[What the task asks]: Within the data that follows, how many lines carry the string "items"? Give the number alone.
━━ Information supplied
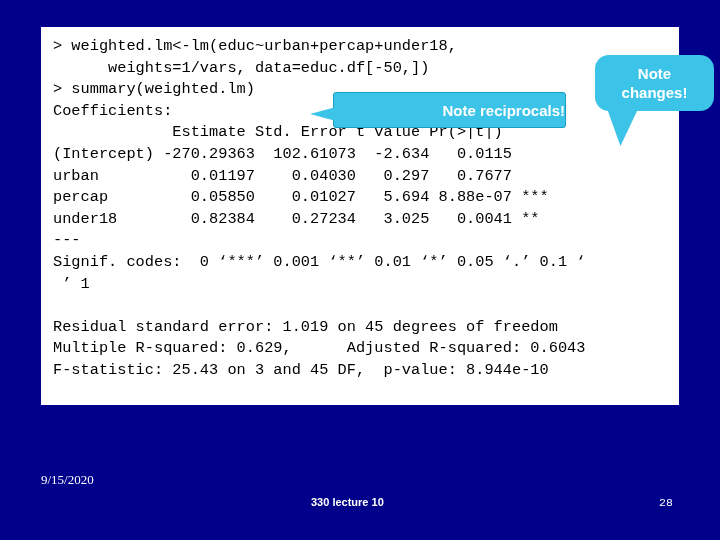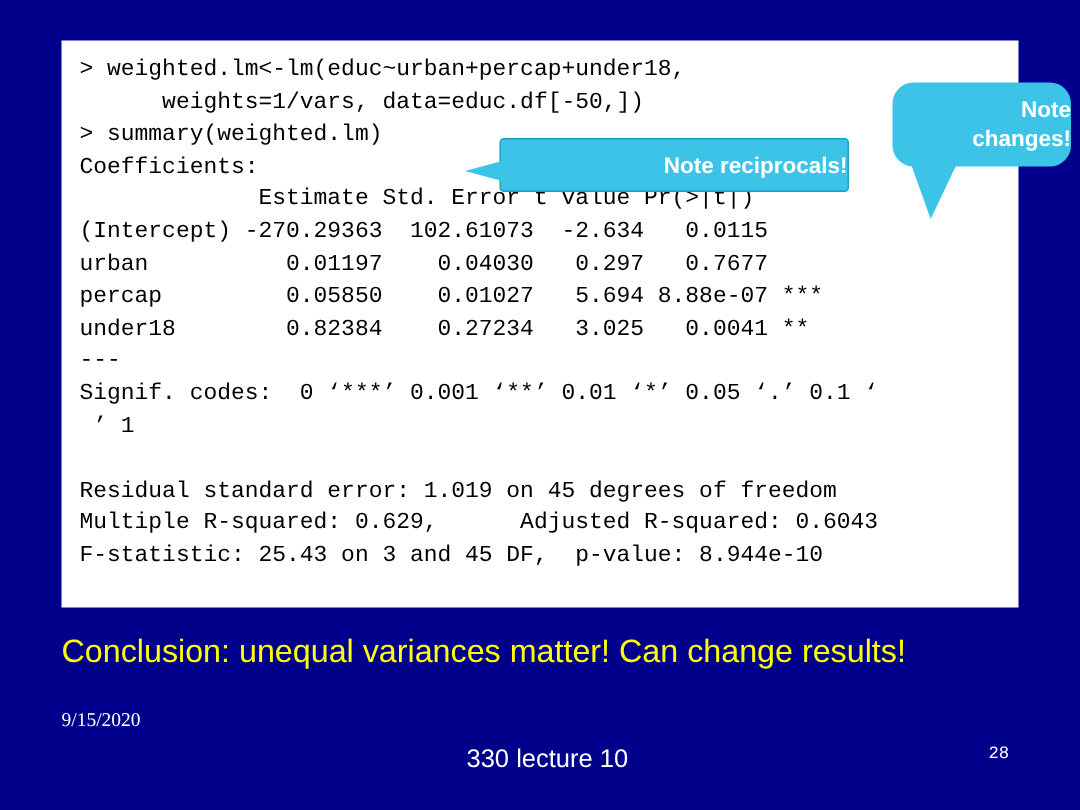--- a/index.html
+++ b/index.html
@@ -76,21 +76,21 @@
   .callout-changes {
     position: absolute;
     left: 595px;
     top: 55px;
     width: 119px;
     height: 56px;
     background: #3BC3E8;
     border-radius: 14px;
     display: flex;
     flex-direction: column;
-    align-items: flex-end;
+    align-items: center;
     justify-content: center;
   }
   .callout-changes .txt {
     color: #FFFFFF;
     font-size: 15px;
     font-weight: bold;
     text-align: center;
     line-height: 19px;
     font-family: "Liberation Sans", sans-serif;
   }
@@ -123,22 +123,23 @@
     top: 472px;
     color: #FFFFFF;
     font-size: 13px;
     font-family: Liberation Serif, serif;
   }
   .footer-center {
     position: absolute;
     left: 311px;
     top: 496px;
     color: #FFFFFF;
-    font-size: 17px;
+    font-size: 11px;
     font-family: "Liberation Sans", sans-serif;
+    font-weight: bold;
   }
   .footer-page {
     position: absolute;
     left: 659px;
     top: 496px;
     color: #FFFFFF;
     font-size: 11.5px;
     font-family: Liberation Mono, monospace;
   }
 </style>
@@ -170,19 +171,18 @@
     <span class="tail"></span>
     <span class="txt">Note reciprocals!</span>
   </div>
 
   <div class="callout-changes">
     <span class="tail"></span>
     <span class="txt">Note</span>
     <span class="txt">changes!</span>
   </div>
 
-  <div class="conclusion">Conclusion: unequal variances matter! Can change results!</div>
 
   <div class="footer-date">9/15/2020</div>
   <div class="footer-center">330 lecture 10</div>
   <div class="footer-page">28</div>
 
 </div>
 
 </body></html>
━━━━
━━ Information supplied
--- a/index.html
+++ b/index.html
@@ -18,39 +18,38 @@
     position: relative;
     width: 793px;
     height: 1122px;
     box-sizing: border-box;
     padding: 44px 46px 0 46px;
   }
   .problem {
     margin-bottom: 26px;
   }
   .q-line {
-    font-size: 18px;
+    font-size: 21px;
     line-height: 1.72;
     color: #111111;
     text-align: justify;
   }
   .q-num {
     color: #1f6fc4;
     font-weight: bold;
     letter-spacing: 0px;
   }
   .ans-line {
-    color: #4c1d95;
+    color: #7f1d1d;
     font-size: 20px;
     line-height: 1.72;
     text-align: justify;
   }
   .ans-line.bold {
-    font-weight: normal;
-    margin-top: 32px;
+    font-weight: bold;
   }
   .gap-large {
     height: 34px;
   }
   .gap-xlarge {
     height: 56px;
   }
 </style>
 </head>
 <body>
━━━━
[Answer section]: 2